Based on looking at its profile — Bravo declined to comment for this story — there are two key ingredients here: clear and pithy images and screenshots, frequent postings that ask followers to do some sort of behavior. Bravo also creates memes on Google Plus that can spread to the other social networks, drawing users on those nets back to Bravo’s Google Plus page. While there is some cross-posting to Facebook, most of the content on its Google Plus page is unique to that platform.

Other media outlets don’t seem to have a Google Plus-specific strategy. Instead, they just treat the social network as an ancillary arm of its broader social strategy, dumping content and parking it there.

“A lot of the media outlets could be doing much better, but they haven’t shown the consistency that Bravo has been showing or the laser-like focus of what they’re about: fun reality shows people like to engage with,” said Mallin.

Mallin pointed out that Google Plus is seen as having a tech, nerdy and male-focused user. It is surprising, then, to see Bravo break through that wall with its posts of reality-based shows targeted to females. Not surprising are the television networks that are sports-focused.

ESPN has 1.2 million followers on Google Plus, and it relies heavily on high-quality images and videos of all-things sport, and interactions with fans. Sure, ESPN is a slightly different beast than Bravo, since sports are more popular than most other topics. But a good comparison would be NBC Sports, which is almost at the top of the million-follower mountain, sitting at 900,000. It too posts a healthy mix of images, videos and interactions.

News media, in particular, have yet to find its footing on Google Plus. For example, the nation’s three largest newspapers by circulation, the Wall Street Journal, New York Times and USA Today have miniscule followings on Google Plus compared to their other social platforms (WSJ: 1.7 million on Twitter; 186,000 on Google Plus. NYT: 5 million on Twitter; 382,000 on Google Plus; USA Today 301,000 on Twitter; 6,400 on Google Plus).

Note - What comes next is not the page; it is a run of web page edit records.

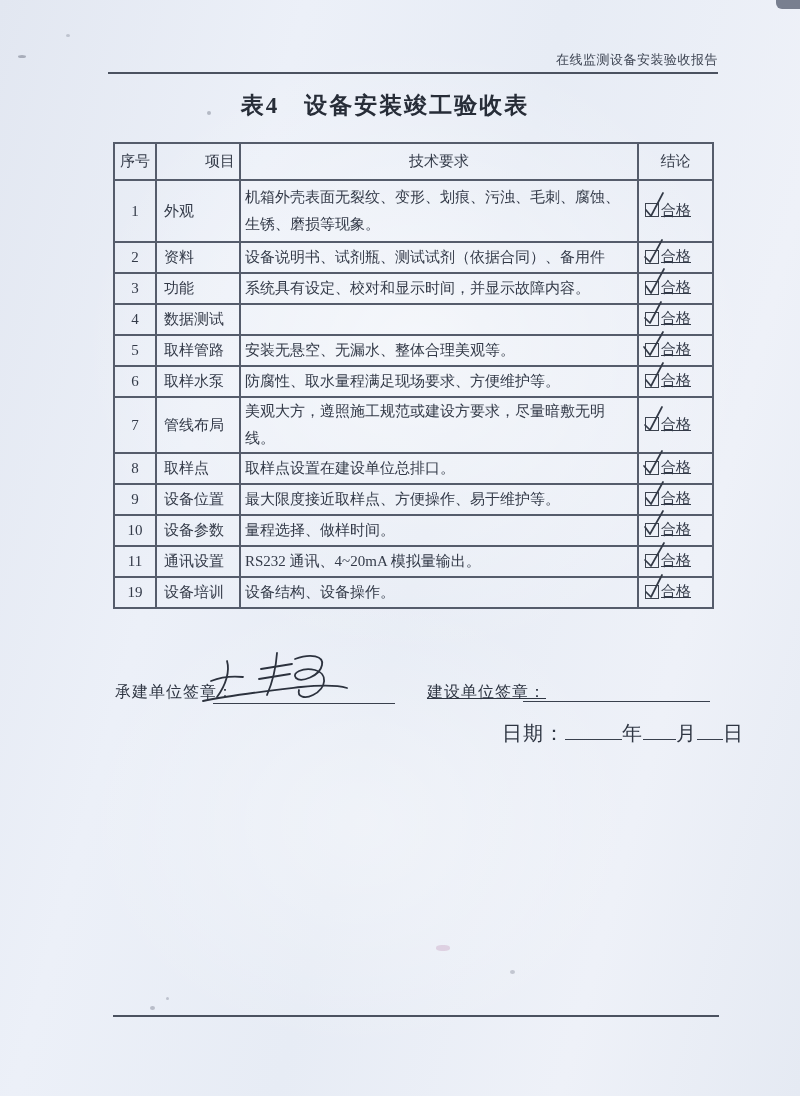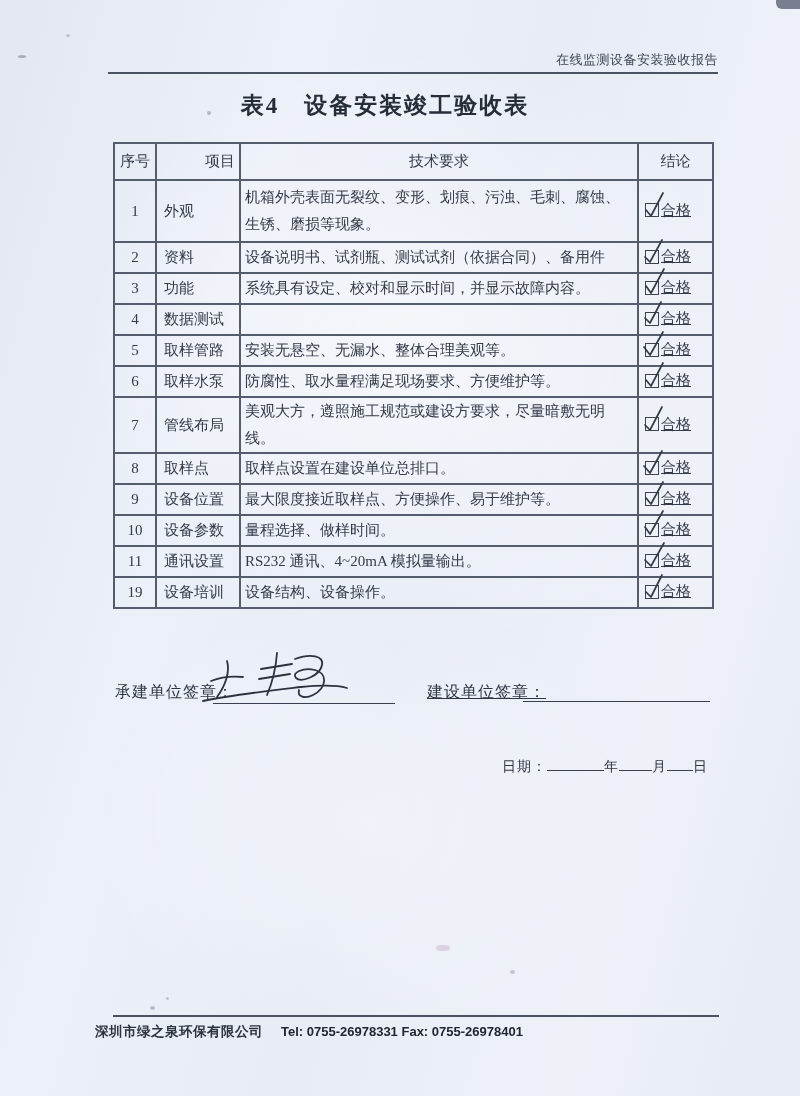--- a/index.html
+++ b/index.html
@@ -51,7 +51,7 @@
   svg.signature{position:absolute;left:197px;top:645px;width:155px;height:64px;overflow:visible;}
   svg.signature path{fill:none;stroke:#2c323e;stroke-width:1.8;stroke-linecap:round;stroke-linejoin:round;}
 
-  .date-row{position:absolute;left:502px;top:756px;font-size:14px;color:#2e3542;letter-spacing:1px;white-space:nowrap;}
+  .date-row{position:absolute;left:502px;top:720px;font-size:20px;color:#2e3542;letter-spacing:1px;white-space:nowrap;}
   .blank-line{display:inline-block;height:14px;border-bottom:1.6px solid #39404d;}
 
   .footer-rule{position:absolute;left:113px;top:1015px;width:606px;height:1.5px;background:#4b5260;}

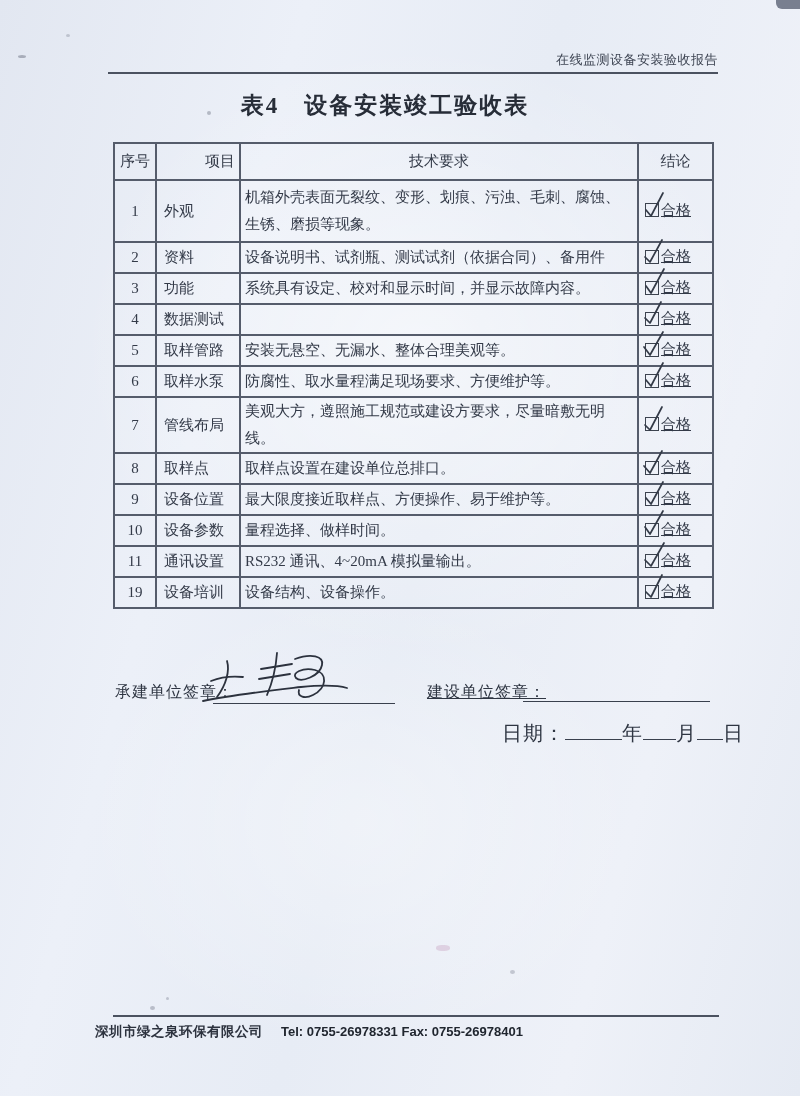--- a/index.html
+++ b/index.html
@@ -259,9 +259,6 @@
   <div class="date-row"><span>日期：</span><span class="blank-line" style="width:57px;"></span><span>年</span><span class="blank-line" style="width:33px;"></span><span>月</span><span class="blank-line" style="width:26px;"></span><span>日</span></div>
 
   <div class="footer-rule"></div>
-  <div class="footer-text">
-    <span class="footer-company">深圳市绿之泉环保有限公司</span><span class="footer-contact">Tel:  0755-26978331 Fax:  0755-26978401</span>
-  </div>
 
 </div>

Top magazines struggle, comparatively, on Google Plus. The New Yorker has 76,000 followers against its 1.5 million Twitter followers. Time, however, has somewhat cracked the code with its 830,000 Google Plus followers. It has 3.5 million followers on Twitter.

Even other television networks have yet to figure out how to tap into the 150 million residents of Google Plus. USA has a whopping 586 followers; TBS sits at 33. Yes, there are only 33 people interested in TBS’s Google Plus profile. There are, however, 1.2 million followers of Conan O’Brien, who’s on TBS.

It appears as if the networks themselves don’t get much love from audiences, but, instead, the love goes to the shows. Besides the TBS example, there’s Fox. Fox has 3,614 followers; it’s hit show, Glee, 1.1 million. And the shows interact with its fans where the networks, except Bravo and ESPN, don’t.

“Google Plus shouldn’t be counted out, and there are strategies that are working there, and sometimes they’re counter-intuitive,” Mallin said. “The idea that Bravo is going to focus on who they are instead of chasing typical Google Plus audience has worked for Bravo. They are staying true to who they are as a brand, and sometimes that’s more powerful.”